>>>>

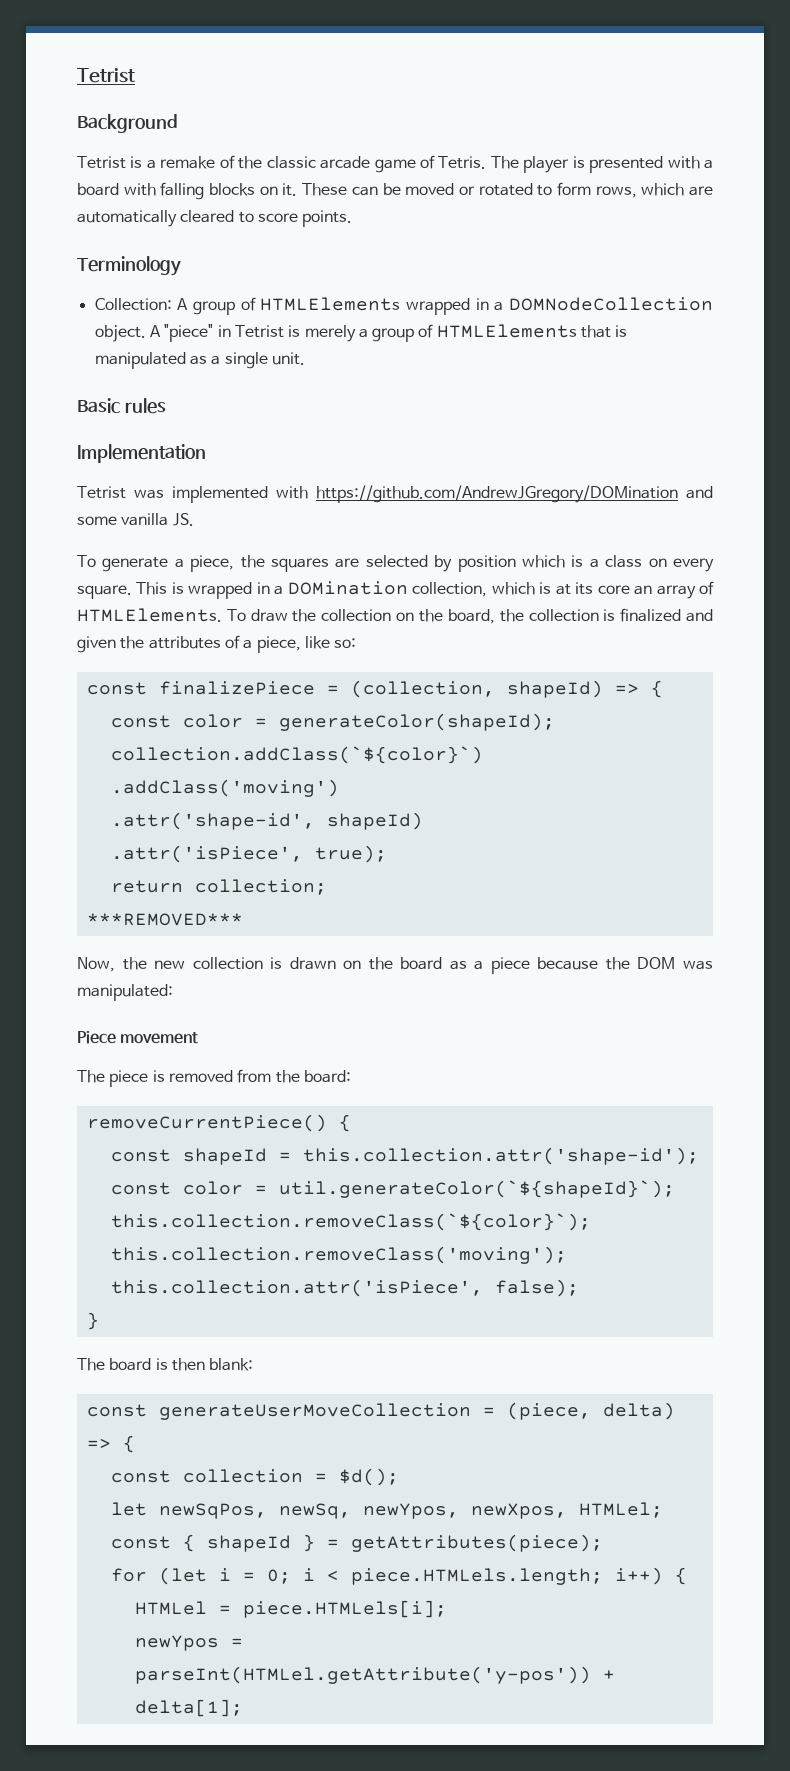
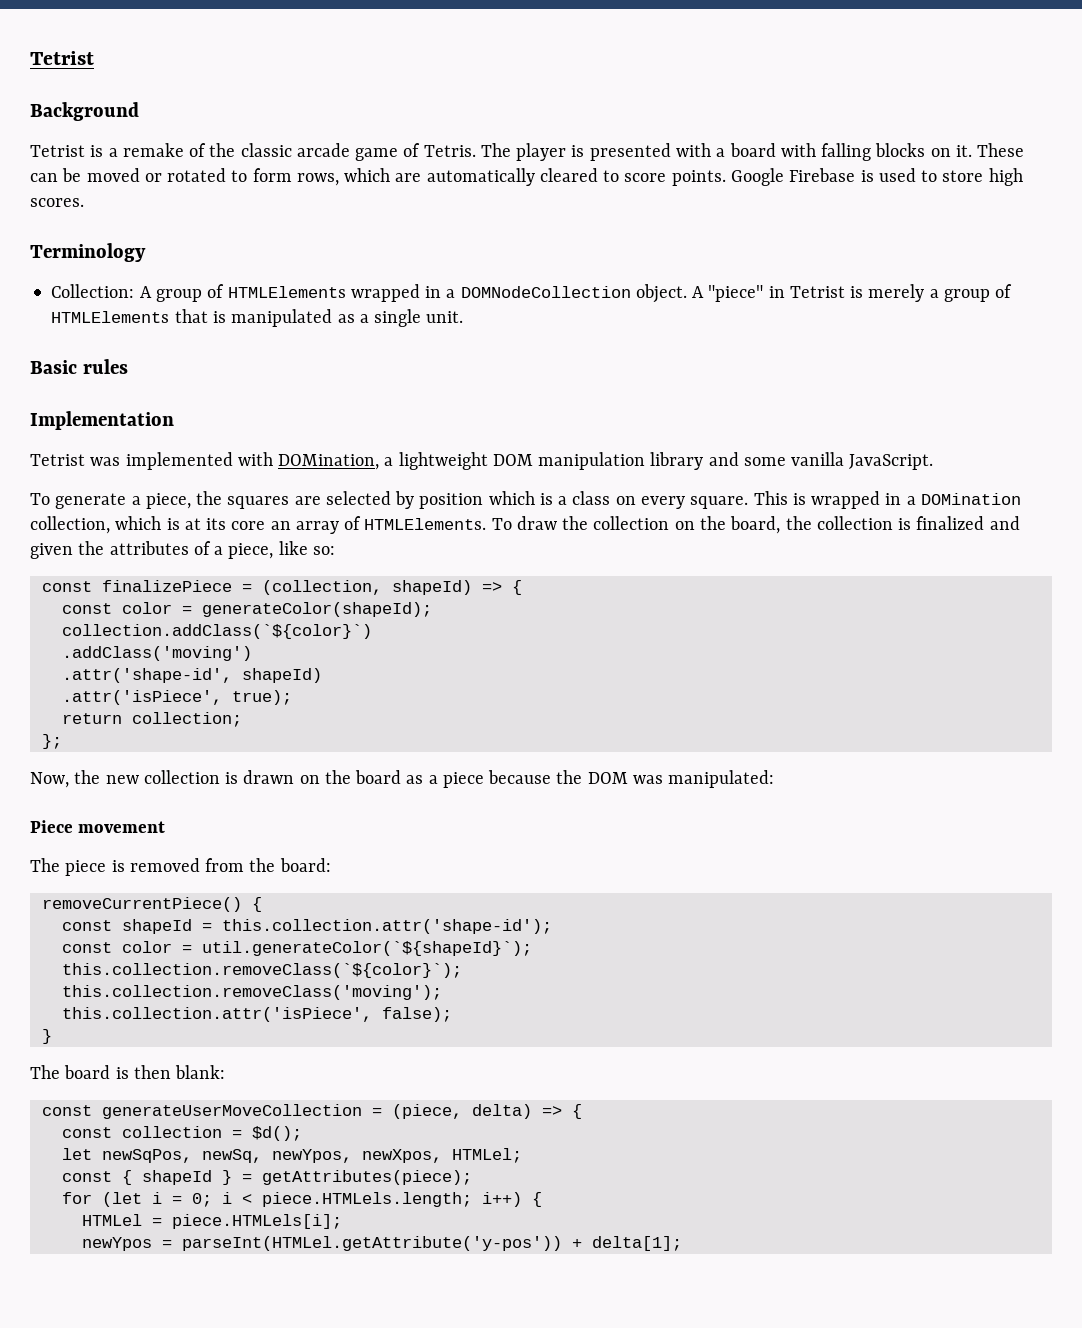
+ Google Firebase is used to store high scores.
- Tetrist was implemented with https://github.com/AndrewJGregory/DOMination and some vanilla JS.
+ Tetrist was implemented with DOMination, a lightweight DOM manipulation library and some vanilla JavaScript.
- ***REMOVED***
+ };

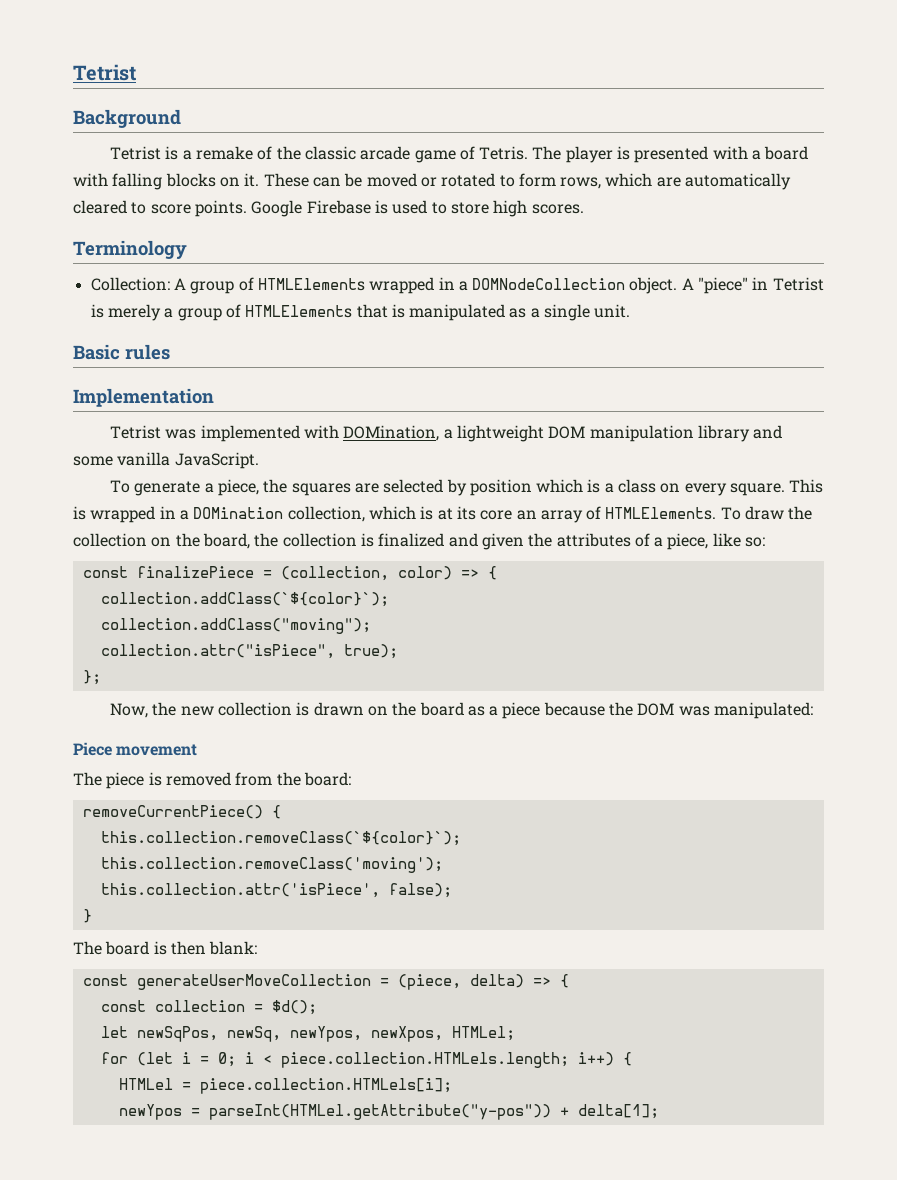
- const finalizePiece = (collection, shapeId) => {
- const color = generateColor(shapeId);
- collection.addClass(`${color}`)
- .addClass('moving')
- .attr('shape-id', shapeId)
- .attr('isPiece', true);
+ const finalizePiece = (collection, color) => {
+ collection.addClass(`${color}`);
+ collection.addClass("moving");
+ collection.attr("isPiece", true);
- return collection;
- const shapeId = this.collection.attr('shape-id');
- const color = util.generateColor(`${shapeId}`);
- const { shapeId } = getAttributes(piece);
- for (let i = 0; i < piece.HTMLels.length; i++) {
+ for (let i = 0; i < piece.collection.HTMLels.length; i++) {
- HTMLel = piece.HTMLels[i];
+ HTMLel = piece.collection.HTMLels[i];
- newYpos = parseInt(HTMLel.getAttribute('y-pos')) + delta[1];
+ newYpos = parseInt(HTMLel.getAttribute("y-pos")) + delta[1];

<<<<

Prompt: Set down exactly the lines of the data above, beginning with the line that has "- return collection;" and ending with the line that has "HTMLel = piece.collection.HTMLels[i];", and no others.

Exercise answer:
- return collection;
- const shapeId = this.collection.attr('shape-id');
- const color = util.generateColor(`${shapeId}`);
- const { shapeId } = getAttributes(piece);
- for (let i = 0; i < piece.HTMLels.length; i++) {
+ for (let i = 0; i < piece.collection.HTMLels.length; i++) {
- HTMLel = piece.HTMLels[i];
+ HTMLel = piece.collection.HTMLels[i];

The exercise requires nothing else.